• [Exercise aim]: Give again, unchanged, the line that contains "(413, 350) none" together with every line that follows it until the entries end.

• [Exercise material]:
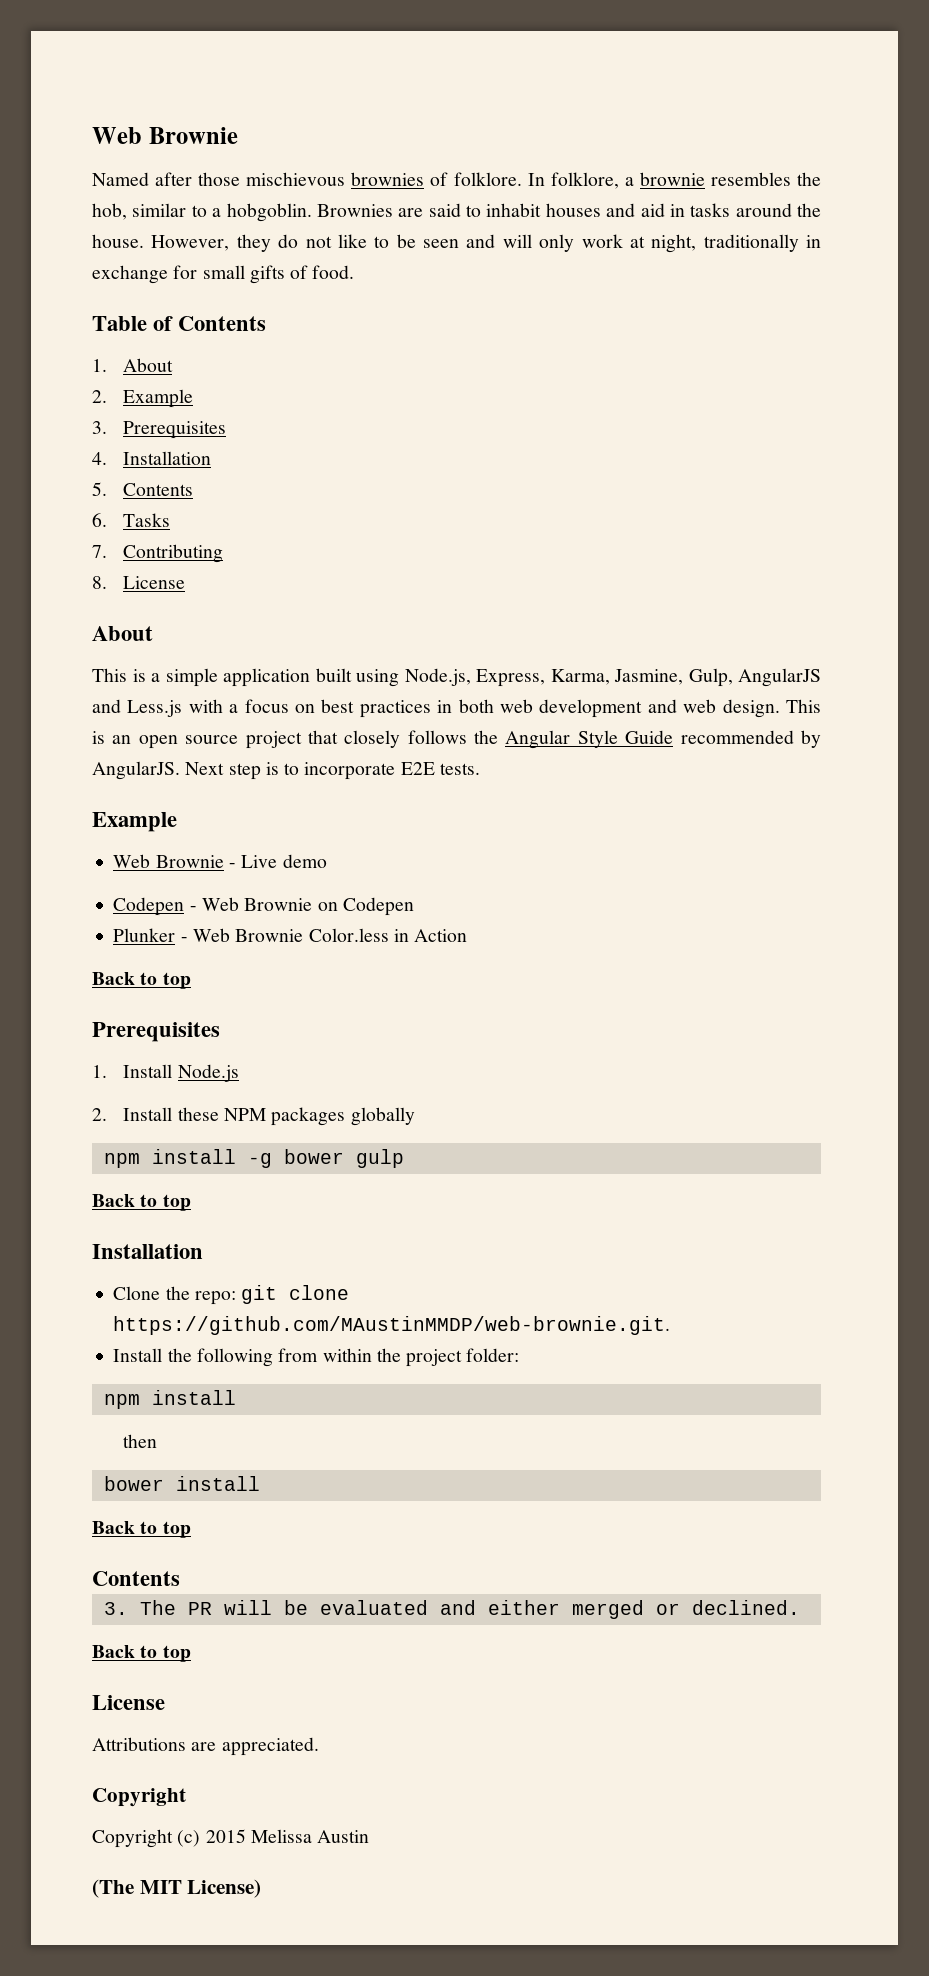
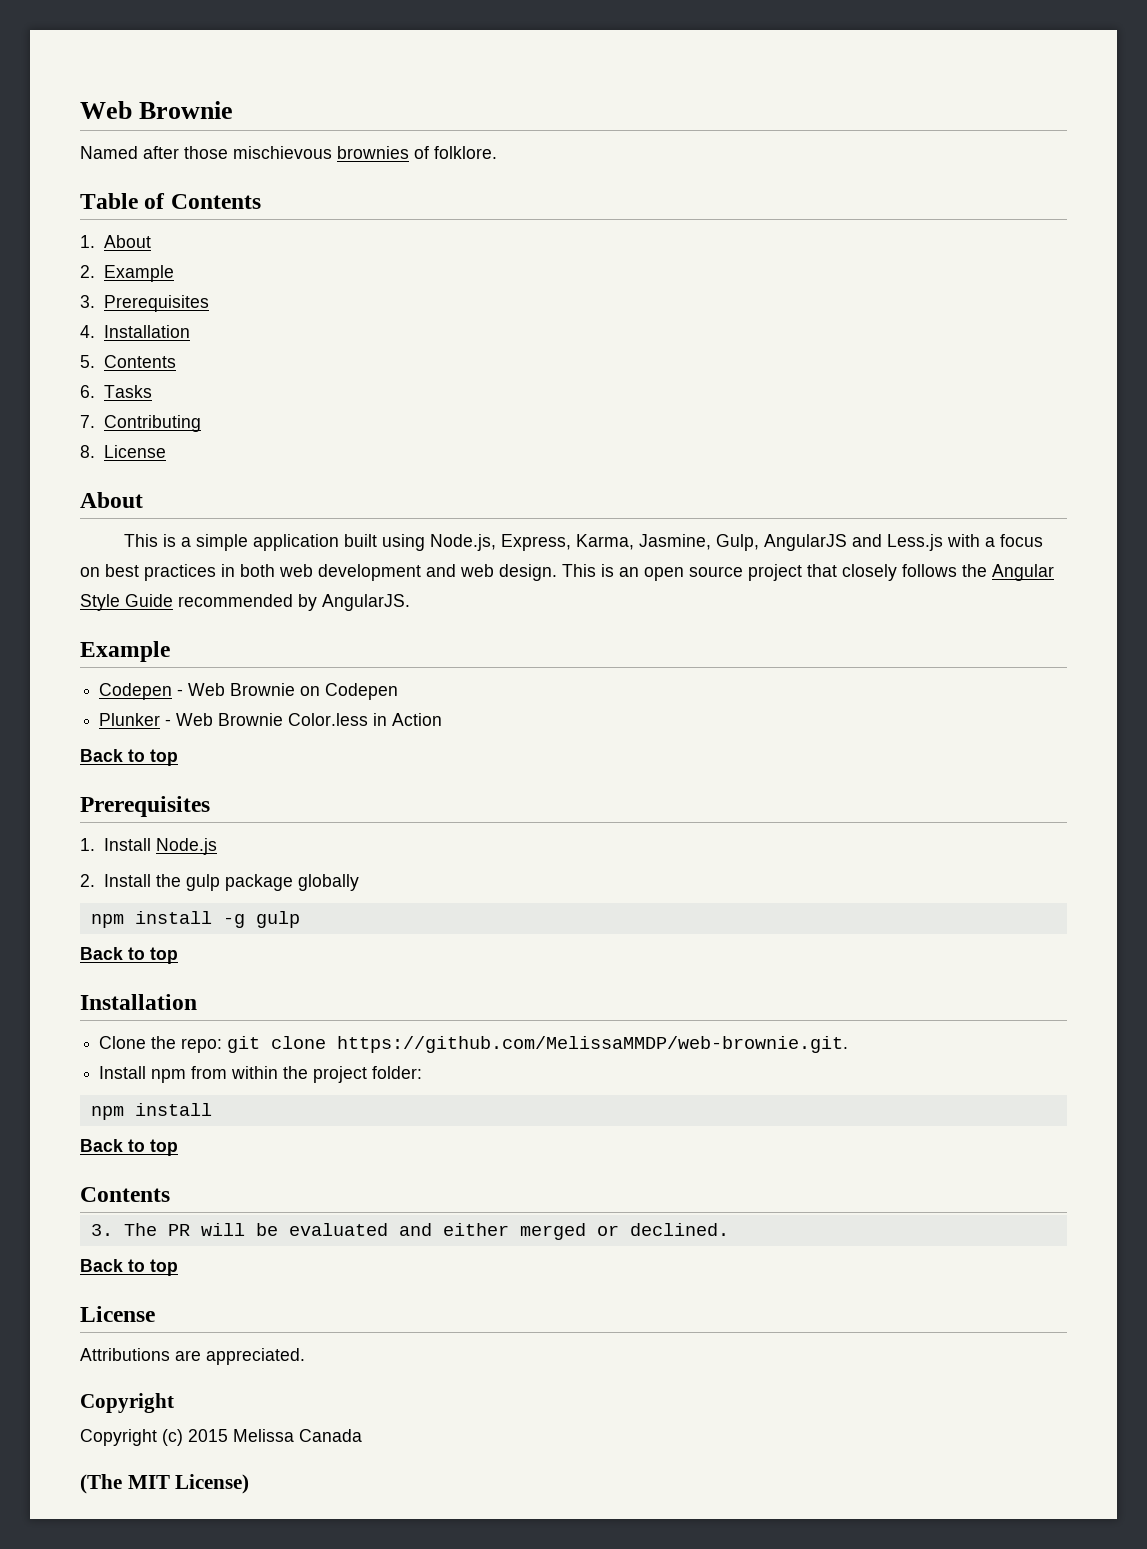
[527,172,821,189] [92,203,821,222] [92,234,821,253] [92,265,355,284] In folklore, a brownie resembles the hob, similar to a hobgoblin. Brownies are said to inhabit houses and aid in tasks around the house. However, they do not like to be seen and will only work at night, traditionally in exchange for small gifts of food. -> (497, 152) none
[185,762,480,780] [92,812,177,832] [113,854,327,868] Next step is to incorporate E2E tests. // Example // Web Brownie - Live demo -> [80,641,170,662] // Example
[177,1107,346,1126] these NPM packages -> [155,874,293,891] the gulp package
[283,1149,344,1164] bower -> (245, 921) none
[113,1316,671,1335] [113,1348,273,1367] https://github.com/MAustinMMDP/web-brownie.git. // Install the following -> [337,1036,849,1053] [99,1066,187,1083] https://github.com/MelissaMMDP/web-brownie.git. // Install npm
[123,1434,158,1448] [103,1476,260,1491] // then // bower install -> (212, 1109) none
[317,1830,370,1843] Austin -> [299,1429,362,1442] Canada

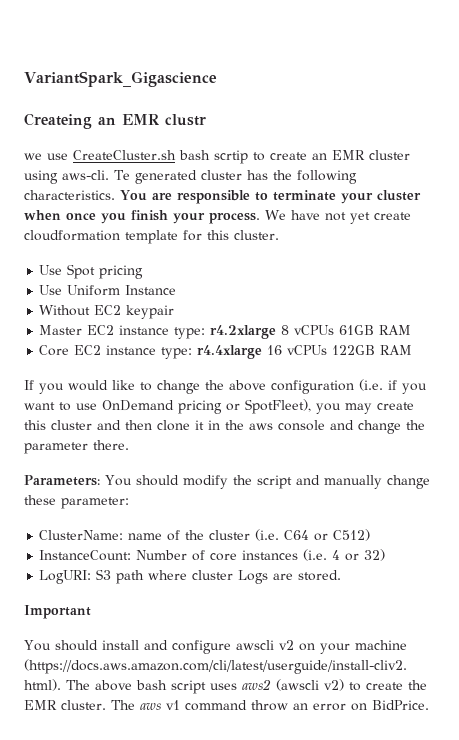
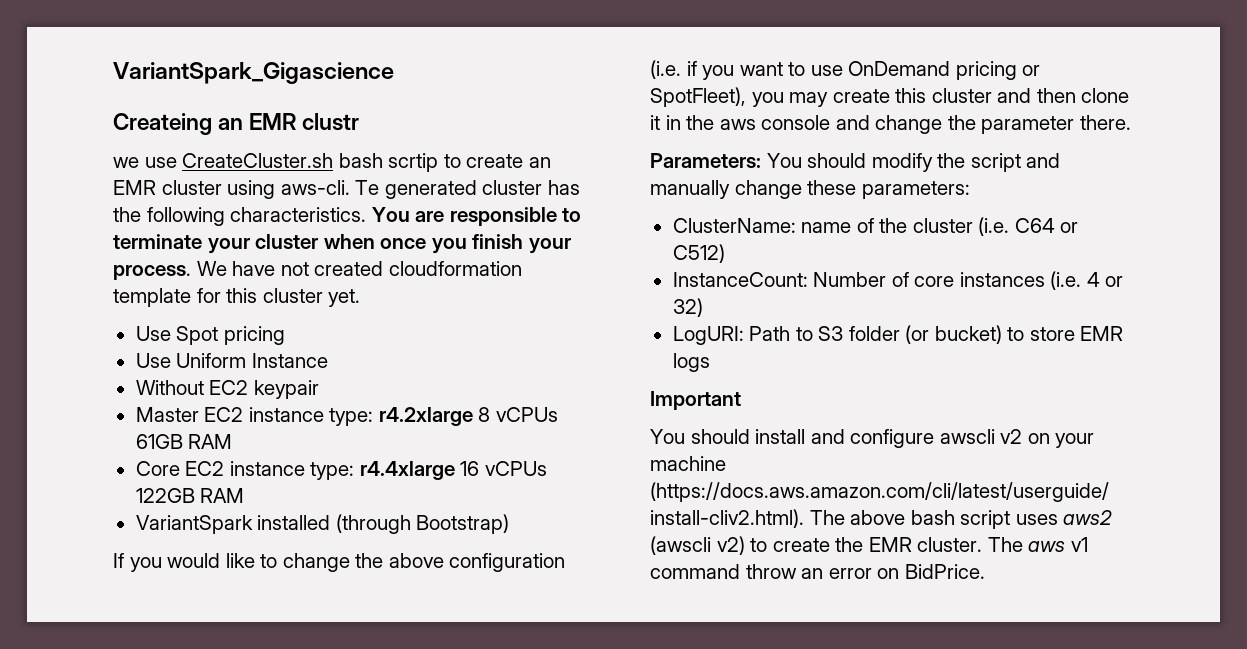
[350,212,411,224] yet create -> [314,261,384,276] created
[234,230,279,240] cluster. -> [262,288,361,307] cluster yet.
(413, 350) none -> [135,514,510,534] // VariantSpark installed (through Bootstrap)
[61,497,129,509] parameter: -> [861,181,970,199] parameters:
[96,569,342,584] S3 path where cluster Logs are stored. -> [749,325,1124,344] [672,353,710,372] Path to S3 folder (or bucket) to store EMR logs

• [Expected output]:
(413, 350) none -> [135,514,510,534] // VariantSpark installed (through Bootstrap)
[61,497,129,509] parameter: -> [861,181,970,199] parameters:
[96,569,342,584] S3 path where cluster Logs are stored. -> [749,325,1124,344] [672,353,710,372] Path to S3 folder (or bucket) to store EMR logs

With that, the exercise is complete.